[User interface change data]
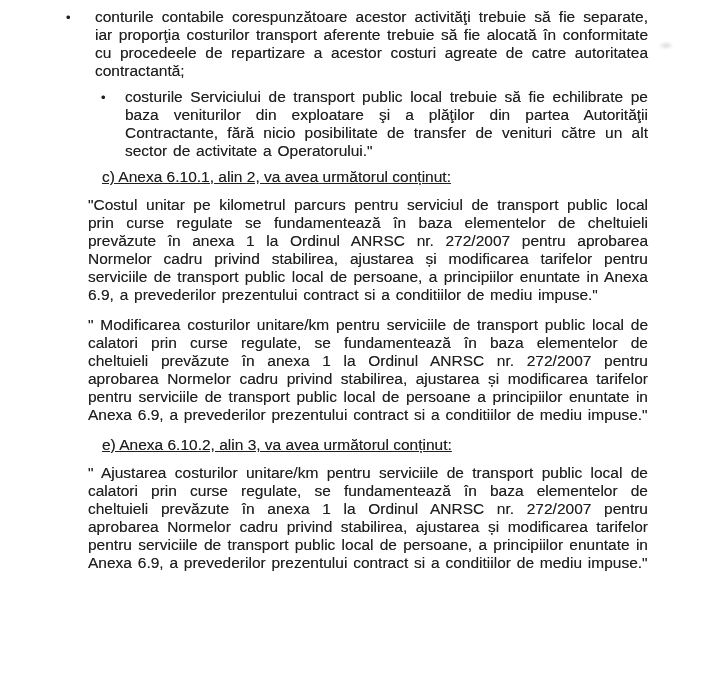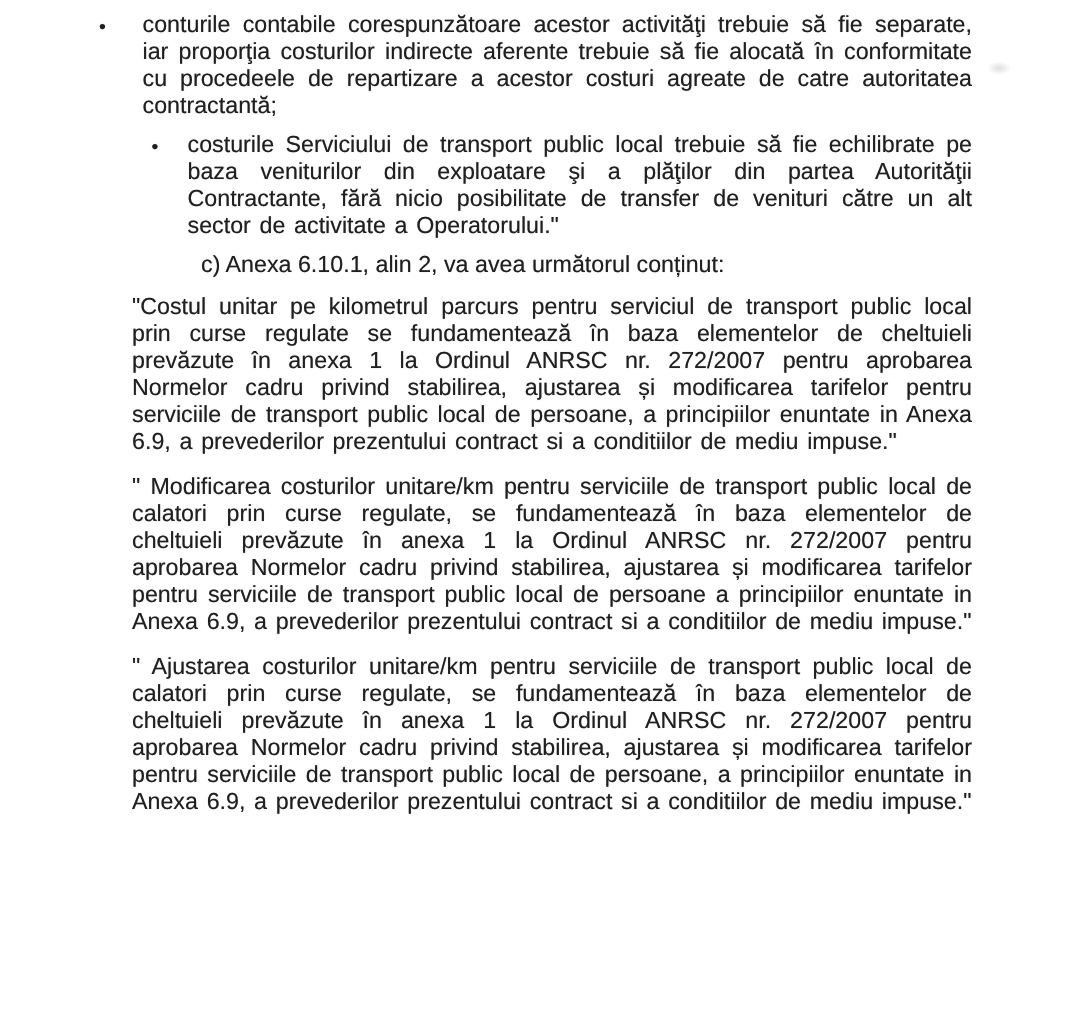--- a/index.html
+++ b/index.html
@@ -38,21 +38,22 @@
     flex: 0 0 24px;
     font-size: 13px;
     padding-top: 1px;
   }
   .bullet-text {
     flex: 1 1 auto;
     text-align: justify;
     word-spacing: 1.5px;
   }
   .section-heading {
-    margin: 8px 0 10px 68px;
+    margin: 8px 0 10px 36px;
+    text-decoration: underline;
   }
   .quoted-paragraph {
     margin: 0 0 12px 22px;
     text-align: justify;
     word-spacing: 1.5px;
   }
   .quoted-paragraph:last-child {
     margin-bottom: 0;
   }
   .scan-artifact {
@@ -65,33 +66,34 @@
     pointer-events: none;
   }
 </style>
 </head>
 <body>
 
 <div class="page">
 
   <div class="bullet-row level-1">
     <span class="bullet-glyph">•</span>
-    <div class="bullet-text">conturile contabile corespunzătoare acestor activităţi trebuie să fie separate, iar proporţia costurilor indirecte aferente trebuie să fie alocată în conformitate cu procedeele de repartizare a acestor costuri agreate de catre autoritatea contractantă;</div>
+    <div class="bullet-text">conturile contabile corespunzătoare acestor activităţi trebuie să fie separate, iar proporţia costurilor transport aferente trebuie să fie alocată în conformitate cu procedeele de repartizare a acestor costuri agreate de catre autoritatea contractantă;</div>
   </div>
 
   <div class="bullet-row level-2">
     <span class="bullet-glyph">•</span>
     <div class="bullet-text">costurile Serviciului de transport public local trebuie să fie echilibrate pe baza veniturilor din exploatare şi a plăţilor din partea Autorităţii Contractante, fără nicio posibilitate de transfer de venituri către un alt sector de activitate a Operatorului."</div>
   </div>
 
   <div class="section-heading">c) Anexa 6.10.1, alin 2, va avea următorul conținut:</div>
 
   <div class="quoted-paragraph">"Costul unitar pe kilometrul parcurs pentru serviciul de transport public local prin curse regulate se fundamentează în baza elementelor de cheltuieli prevăzute în anexa 1 la Ordinul ANRSC nr. 272/2007 pentru aprobarea Normelor cadru privind stabilirea, ajustarea și modificarea tarifelor pentru serviciile de transport public local de persoane, a principiilor enuntate in Anexa 6.9, a prevederilor prezentului contract si a conditiilor de mediu impuse."</div>
 
 
   <div class="quoted-paragraph">" Modificarea costurilor unitare/km pentru serviciile de transport public local de calatori prin curse regulate, se fundamentează în baza elementelor de cheltuieli prevăzute în anexa 1 la Ordinul ANRSC nr. 272/2007 pentru aprobarea Normelor cadru privind stabilirea, ajustarea și modificarea tarifelor pentru serviciile de transport public local de persoane a principiilor enuntate in Anexa 6.9, a prevederilor prezentului contract si a conditiilor de mediu impuse."</div>
 
+  <div class="section-heading">e) Anexa 6.10.2, alin 3, va avea următorul conținut:</div>
 
   <div class="quoted-paragraph">" Ajustarea costurilor unitare/km pentru serviciile de transport public local de calatori prin curse regulate, se fundamentează în baza elementelor de cheltuieli prevăzute în anexa 1 la Ordinul ANRSC nr. 272/2007 pentru aprobarea Normelor cadru privind stabilirea, ajustarea și modificarea tarifelor pentru serviciile de transport public local de persoane, a principiilor enuntate in Anexa 6.9, a prevederilor prezentului contract si a conditiilor de mediu impuse."</div>
 
   <div class="scan-artifact"></div>
 
 </div>
 
 </body></html>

• Exercise prompt:
When a line in the data contains the string "scan", copy that line.

• Finished exercise:
   .scan-artifact {
   <div class="scan-artifact"></div>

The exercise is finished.